Work order →
Pictures do not belong in the copy. Write out exactly the lines from the one containing "[333,731,394,745] input field" through the end of the data.
################
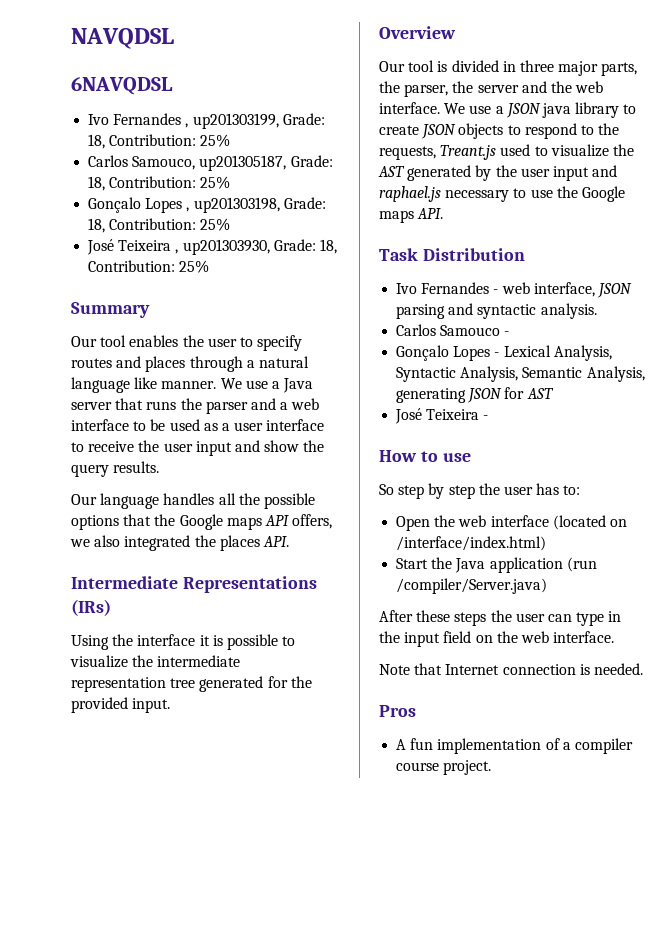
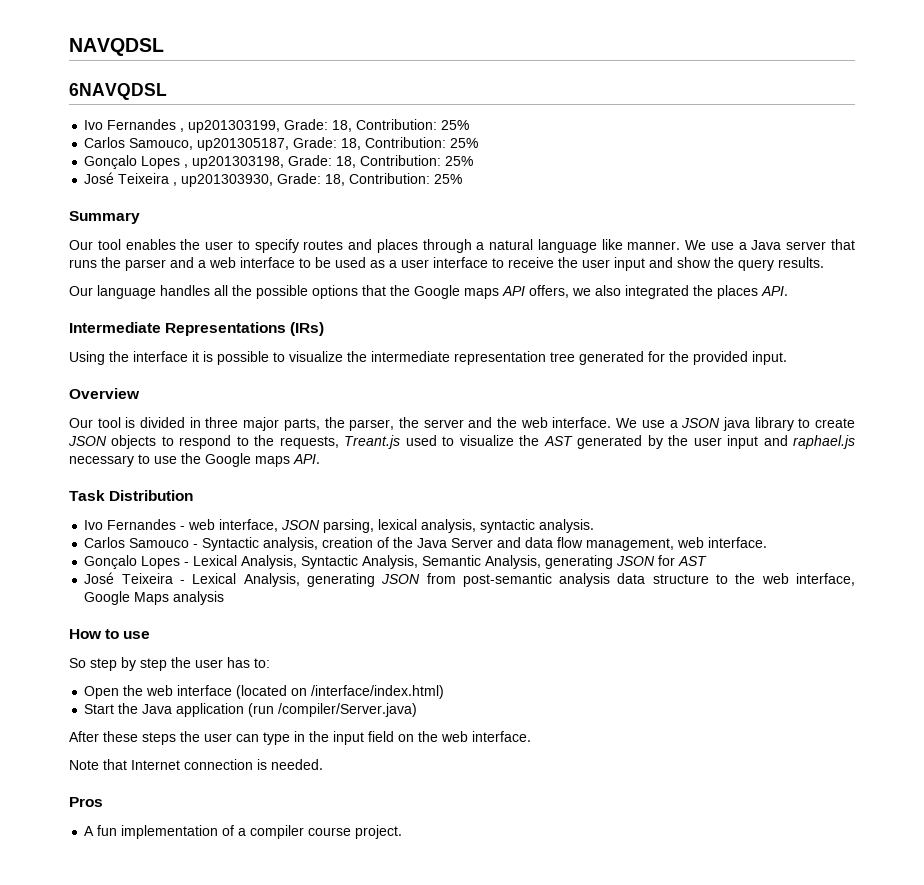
[396,303,474,319] parsing and -> [323,519,477,533] parsing, lexical analysis,
(510, 333) none -> [202,537,768,551] Syntactic analysis, creation of the Java Server and data flow management, web interface.
(489, 417) none -> [192,573,855,587] [84,591,225,605] Lexical Analysis, generating JSON from post-semantic analysis data structure to the web interface, Google Maps analysis

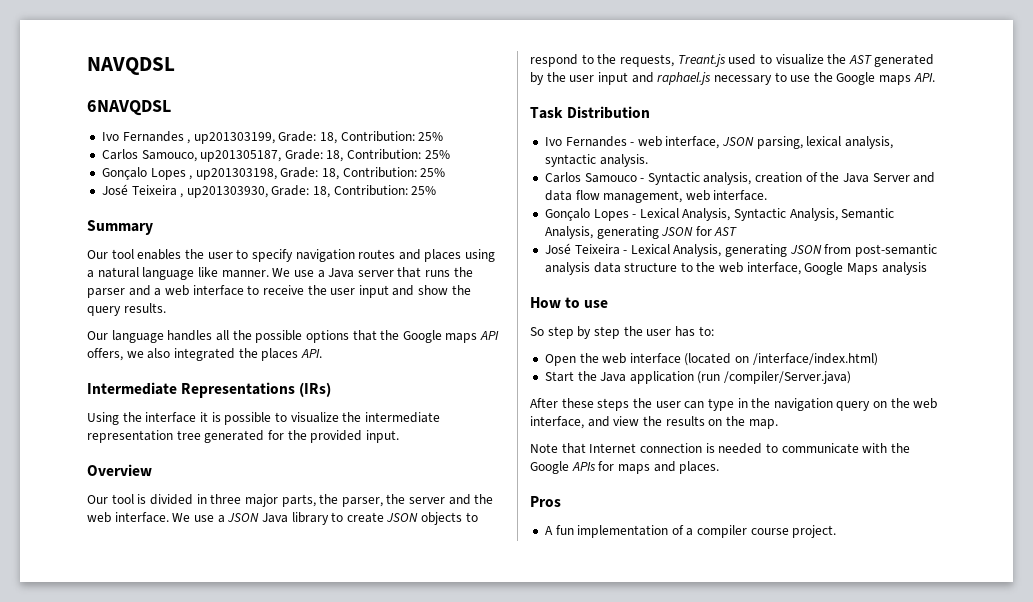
(299, 246) none -> [295,249,355,262] navigation
[422,239,472,253] through -> [465,249,496,262] using
[315,257,504,268] be used as a user interface to -> (260, 290) none
[722,417,750,431] java -> [261,513,288,523] Java
[333,731,394,745] input field -> [773,398,871,411] navigation query
[472,731,531,742] interface. -> [530,416,778,429] interface, and view the results on the map.
[271,759,323,770] needed. -> [718,443,910,454] [530,461,720,474] needed to communicate with the Google APIs for maps and places.

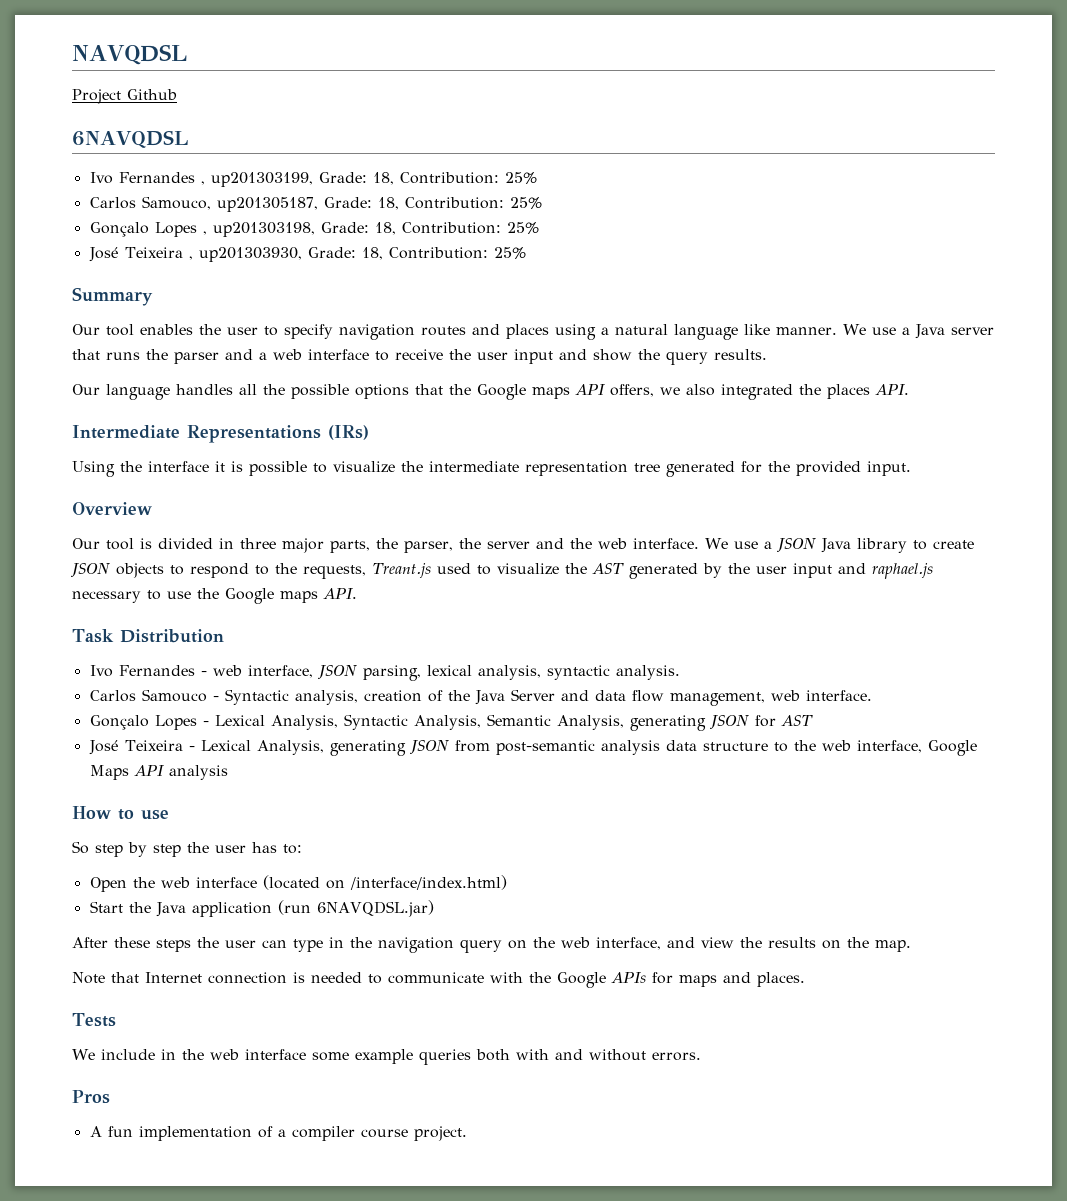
(175, 66) none -> [72,89,177,104] // Project Github
(879, 269) none -> [133,765,165,776] API
[724,371,852,384] /compiler/Server.java) -> [316,900,434,917] 6NAVQDSL.jar)
(720, 467) none -> [72,1013,116,1027] [72,1049,701,1065] // Tests // We include in the web interface some example queries both with and without errors.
################
Reply →
[333,731,394,745] input field -> [773,398,871,411] navigation query
[472,731,531,742] interface. -> [530,416,778,429] interface, and view the results on the map.
[271,759,323,770] needed. -> [718,443,910,454] [530,461,720,474] needed to communicate with the Google APIs for maps and places.

(175, 66) none -> [72,89,177,104] // Project Github
(879, 269) none -> [133,765,165,776] API
[724,371,852,384] /compiler/Server.java) -> [316,900,434,917] 6NAVQDSL.jar)
(720, 467) none -> [72,1013,116,1027] [72,1049,701,1065] // Tests // We include in the web interface some example queries both with and without errors.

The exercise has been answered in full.